IPTM3520 · IPTM3540 — figures engine-computed, 2026/27 config
Which route wins is case-specific
Segments do not always win. On a bond standing at a large gain, a segment surrender crystallises real growth now, while a withdrawal inside the unused 5% pool defers tax entirely — there the part surrender is the quiet route. The variables are the bond's gain position, the unused allowance, the client's marginal band this year, and how many complete years have run (more years, bigger slice relief). The point is not that one route is better; it is that the routes differ, and the difference is knowable before the instruction is sent.
The common error: the default form
Provider withdrawal forms commonly default to a part surrender across all segments, and a request phrased as “please send £30,000” will be processed that way. The chargeable event certificate arrives months later, after the tax year has crystallised. The election is made by the shape of the instruction, before payment — so the comparison has to happen at the point of request, in writing. The chargeable event gain calculator prices all three routes (full surrender, part surrender, K segments) on your figures and flags the cheapest.

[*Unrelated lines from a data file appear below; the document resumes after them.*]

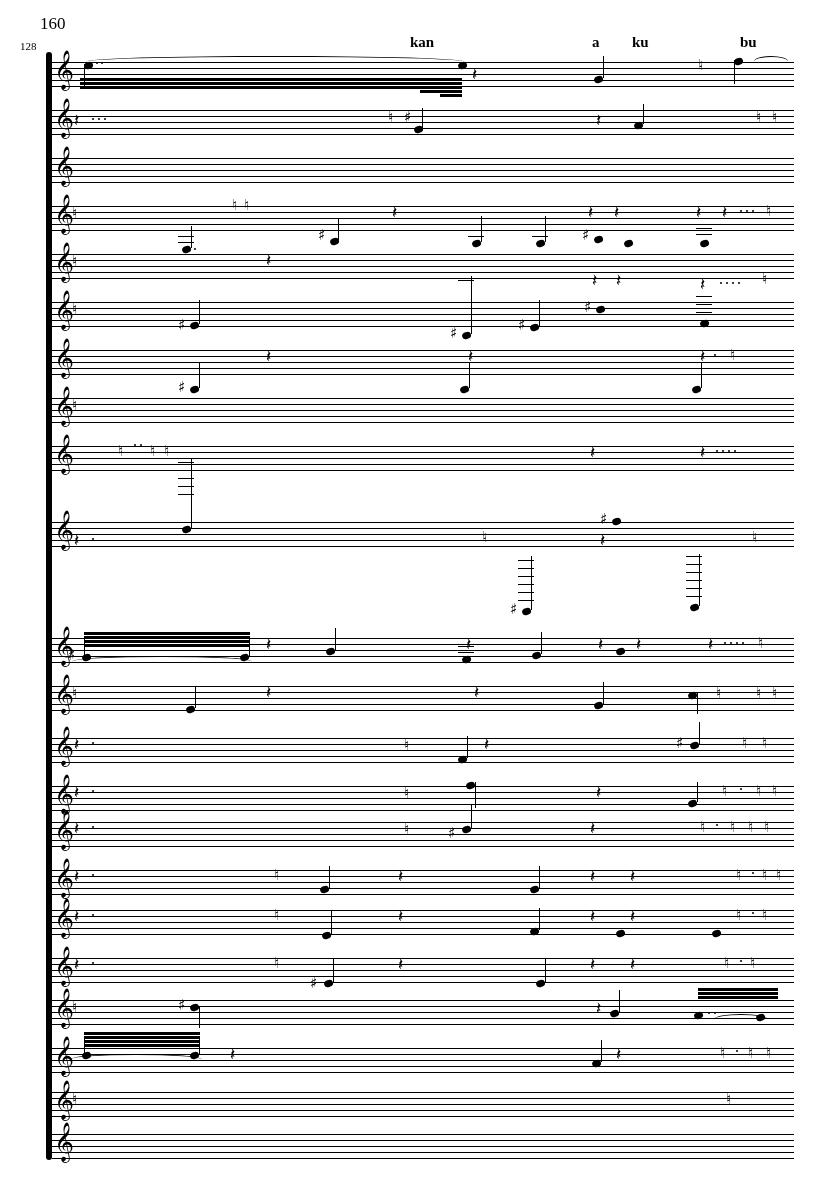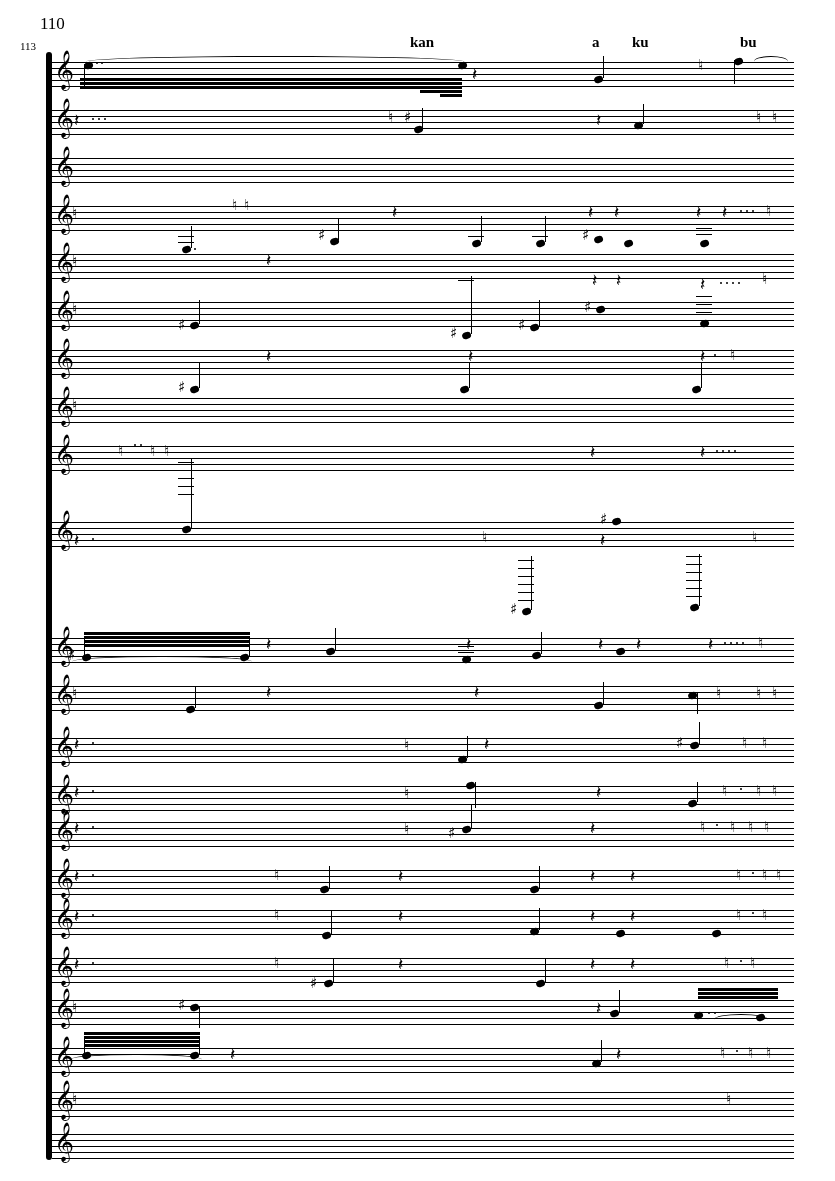--- a/index.html
+++ b/index.html
@@ -140,7 +140,7 @@
 
 <div id="page">
 
-  <div class="page-number">110</div>
+  <div class="page-number">160</div>
   <div class="measure-number">113</div>
 
   <div class="system-bracket"></div>

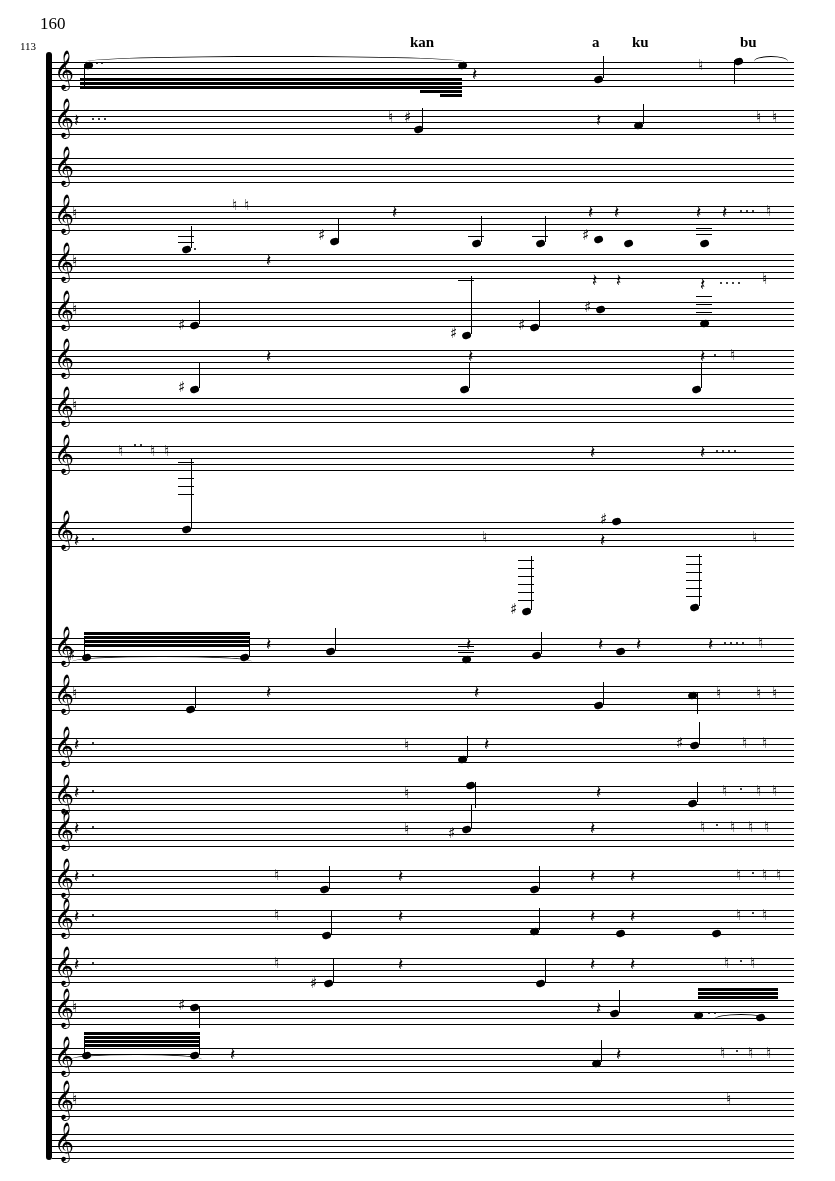--- a/index.html
+++ b/index.html
@@ -141,7 +141,7 @@
 <div id="page">
 
   <div class="page-number">160</div>
-  <div class="measure-number">113</div>
+  <div class="measure-number">128</div>
 
   <div class="system-bracket"></div>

A hybrid is often optimal in practice: whole segments for the bulk + a part surrender within the remaining 5% pool for the balance.
Grounding & sources
- Worked figures (partial: gain £15,000/tax £2,400/net £27,600 · segments: 32 of 100, £30,400 raised, gain £0, tax £0 · engine ranks segment route cheapest): computed through the production engine (compareWithdrawalScenarios, scripts/ground-phase-c.mts, 2026-06-10) — same case as the 5%-trap article.
- Rule basis: IPTM3540/3560 (part surrender, excess over cumulative 5%), IPTM3520 (segment surrender = full surrender of separate policies, gain on actual performance).
For planning and illustration purposes only. Verify all inputs against source documents. This explainer does not constitute financial or tax advice.